» **Task prompt**
Where a picture appears, leave it out, and transcribe all the lines below exactly.

» **Extracted information**
----------------------------------------

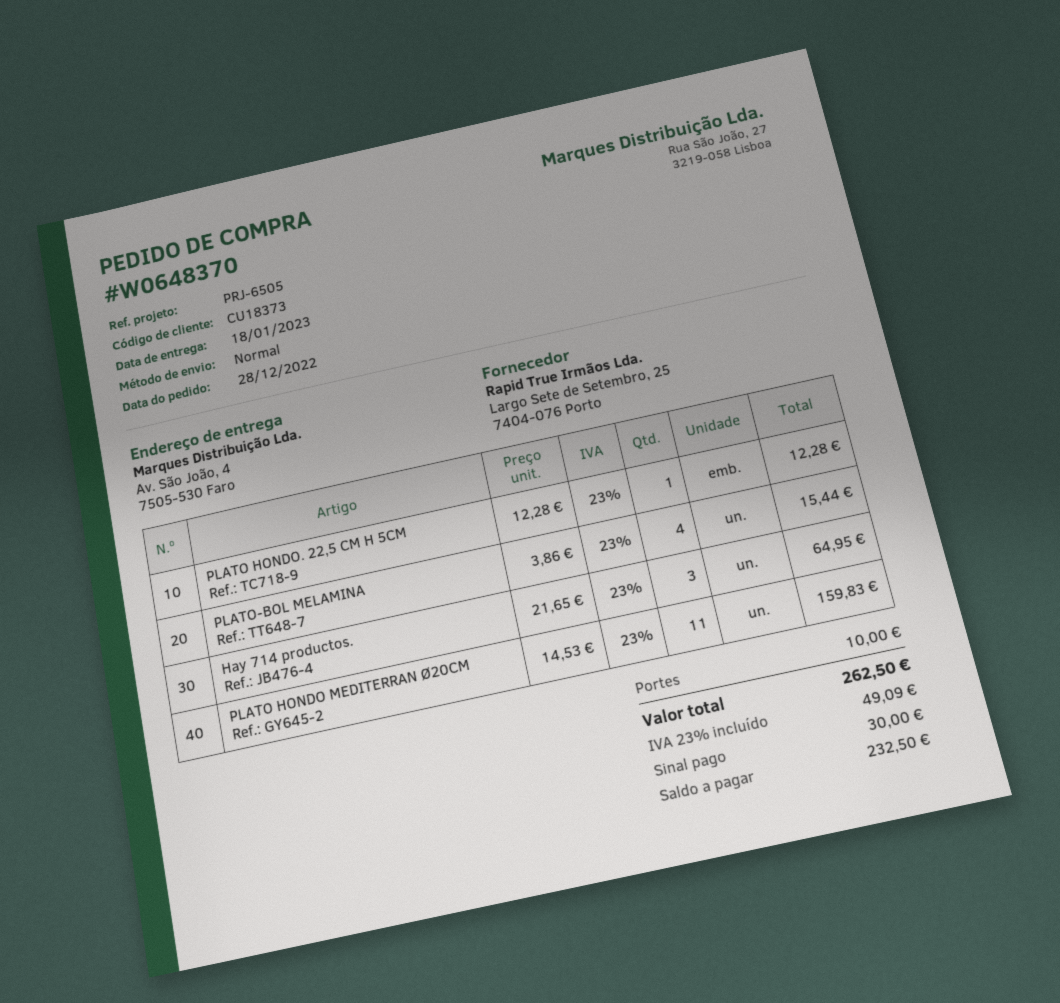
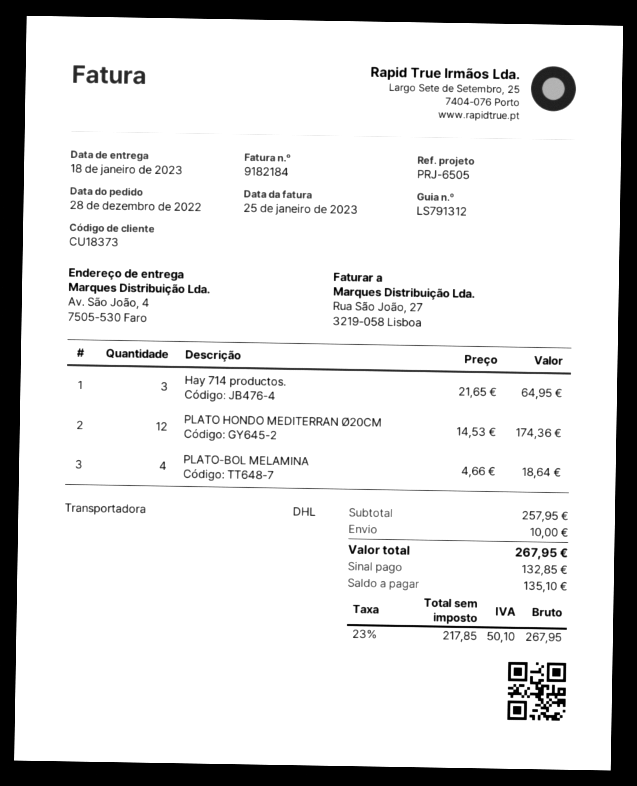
shipping method: standard -> DHL
PLATO HONDO. 22,5 CM H 5CM: 1 x 12.28 = 12.28 -> none
PLATO-BOL MELAMINA: 4 x 3.86 = 15.44 -> 4 x 4.66 = 18.64
PLATO HONDO MEDITERRAN Ø20CM: 11 x 14.53 = 159.83 -> 12 x 14.53 = 174.36
tax: 23% = 49.09 -> 23% = 50.10
total: 262.50 -> 267.95
deposit: 30.00 -> 132.85
balance: 232.50 -> 135.10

----------------------------------------

» **Solution**
shipping method: standard -> DHL
PLATO HONDO. 22,5 CM H 5CM: 1 x 12.28 = 12.28 -> none
PLATO-BOL MELAMINA: 4 x 3.86 = 15.44 -> 4 x 4.66 = 18.64
PLATO HONDO MEDITERRAN Ø20CM: 11 x 14.53 = 159.83 -> 12 x 14.53 = 174.36
tax: 23% = 49.09 -> 23% = 50.10
total: 262.50 -> 267.95
deposit: 30.00 -> 132.85
balance: 232.50 -> 135.10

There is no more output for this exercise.